◆ **Assignment**: Provide a verbatim copy of all the records below, leaving the images out.

*** Source material ***

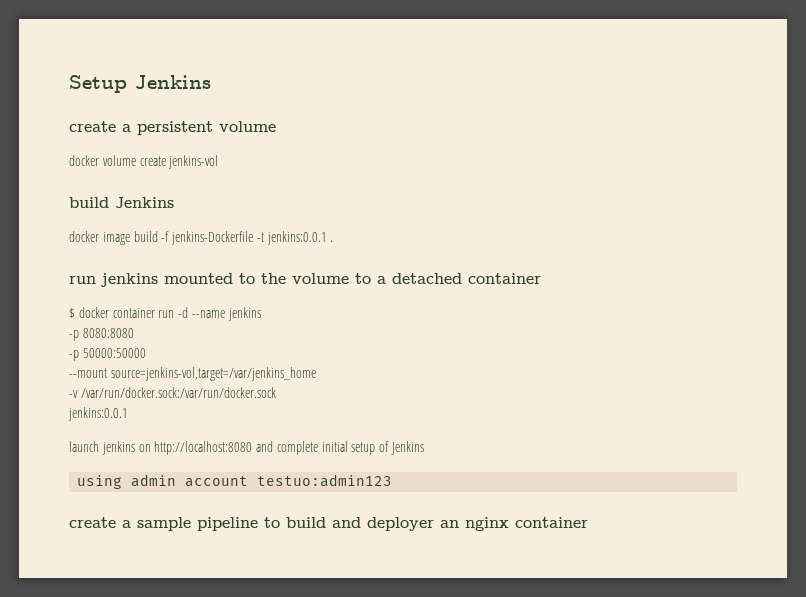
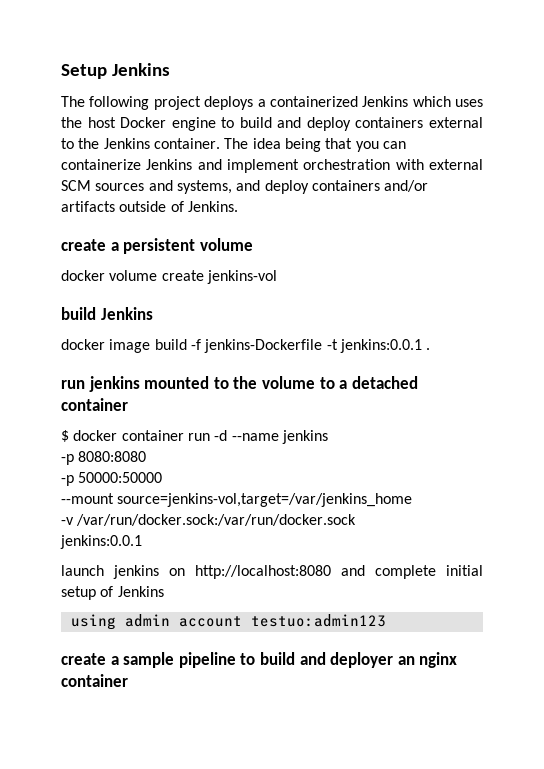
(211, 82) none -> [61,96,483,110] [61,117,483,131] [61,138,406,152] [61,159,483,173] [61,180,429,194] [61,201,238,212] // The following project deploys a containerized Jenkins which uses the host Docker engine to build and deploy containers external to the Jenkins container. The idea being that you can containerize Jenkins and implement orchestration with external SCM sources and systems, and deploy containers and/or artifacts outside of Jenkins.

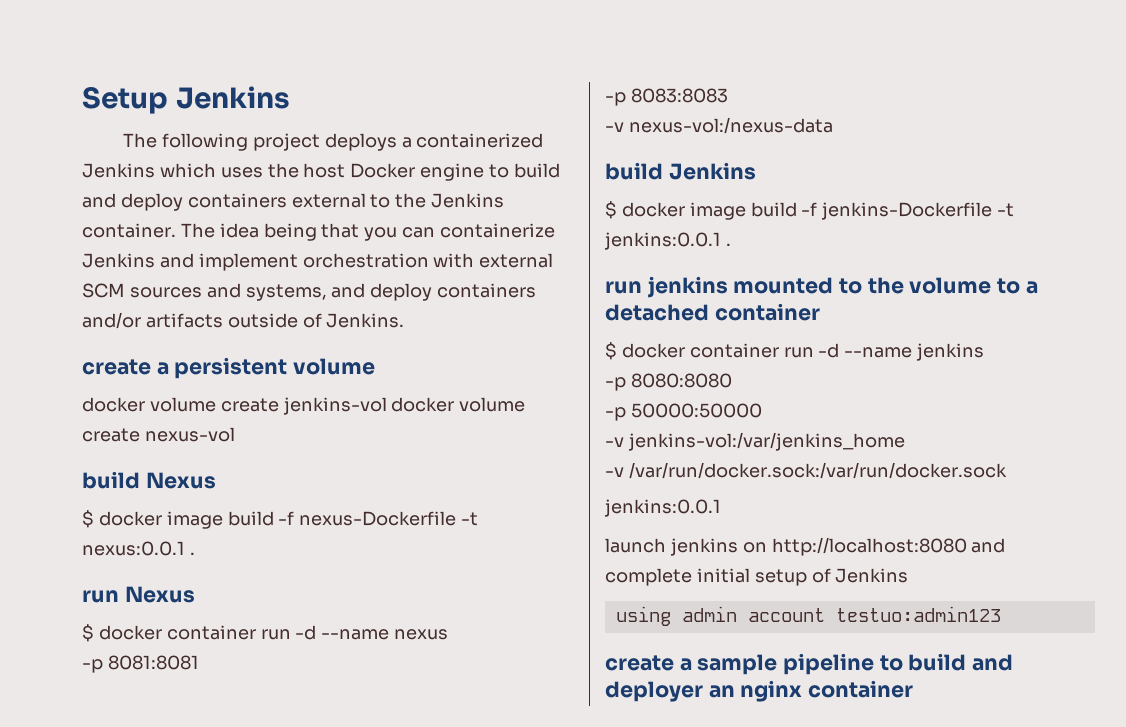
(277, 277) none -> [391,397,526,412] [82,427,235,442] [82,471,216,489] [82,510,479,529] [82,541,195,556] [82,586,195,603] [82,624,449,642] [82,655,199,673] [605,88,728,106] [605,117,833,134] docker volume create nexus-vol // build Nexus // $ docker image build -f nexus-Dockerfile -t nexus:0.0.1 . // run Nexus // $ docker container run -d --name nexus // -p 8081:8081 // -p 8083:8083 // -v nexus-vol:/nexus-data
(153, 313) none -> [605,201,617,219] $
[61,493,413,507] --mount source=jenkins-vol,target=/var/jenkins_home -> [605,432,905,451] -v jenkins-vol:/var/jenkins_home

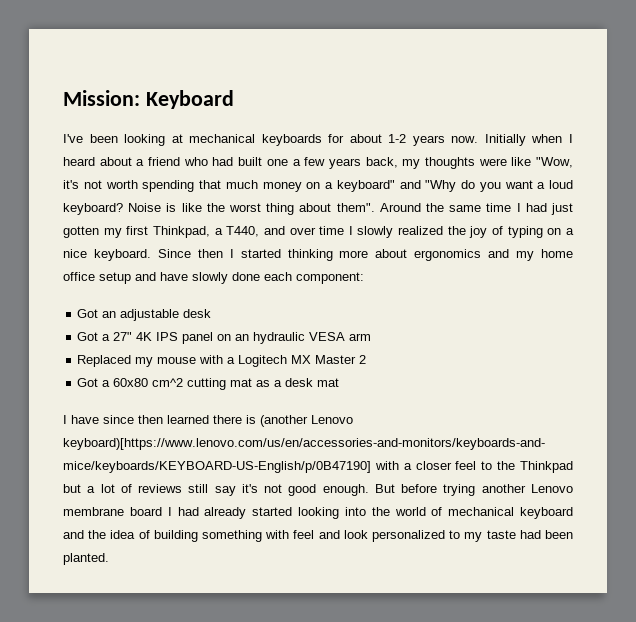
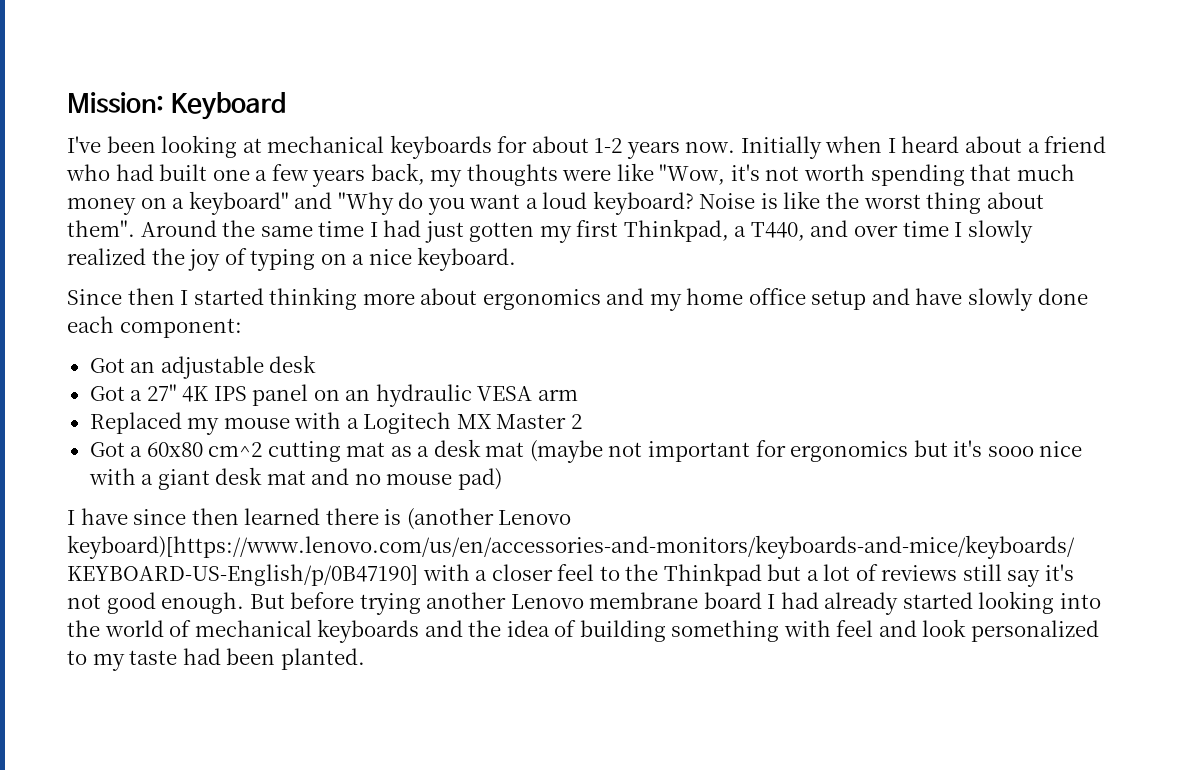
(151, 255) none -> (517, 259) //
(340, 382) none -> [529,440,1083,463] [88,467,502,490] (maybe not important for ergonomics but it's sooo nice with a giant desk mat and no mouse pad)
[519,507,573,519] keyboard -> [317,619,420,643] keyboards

*** End of Source material ***

◆ **Output of the task**:
(211, 82) none -> [61,96,483,110] [61,117,483,131] [61,138,406,152] [61,159,483,173] [61,180,429,194] [61,201,238,212] // The following project deploys a containerized Jenkins which uses the host Docker engine to build and deploy containers external to the Jenkins container. The idea being that you can containerize Jenkins and implement orchestration with external SCM sources and systems, and deploy containers and/or artifacts outside of Jenkins.

(277, 277) none -> [391,397,526,412] [82,427,235,442] [82,471,216,489] [82,510,479,529] [82,541,195,556] [82,586,195,603] [82,624,449,642] [82,655,199,673] [605,88,728,106] [605,117,833,134] docker volume create nexus-vol // build Nexus // $ docker image build -f nexus-Dockerfile -t nexus:0.0.1 . // run Nexus // $ docker container run -d --name nexus // -p 8081:8081 // -p 8083:8083 // -v nexus-vol:/nexus-data
(153, 313) none -> [605,201,617,219] $
[61,493,413,507] --mount source=jenkins-vol,target=/var/jenkins_home -> [605,432,905,451] -v jenkins-vol:/var/jenkins_home

(151, 255) none -> (517, 259) //
(340, 382) none -> [529,440,1083,463] [88,467,502,490] (maybe not important for ergonomics but it's sooo nice with a giant desk mat and no mouse pad)
[519,507,573,519] keyboard -> [317,619,420,643] keyboards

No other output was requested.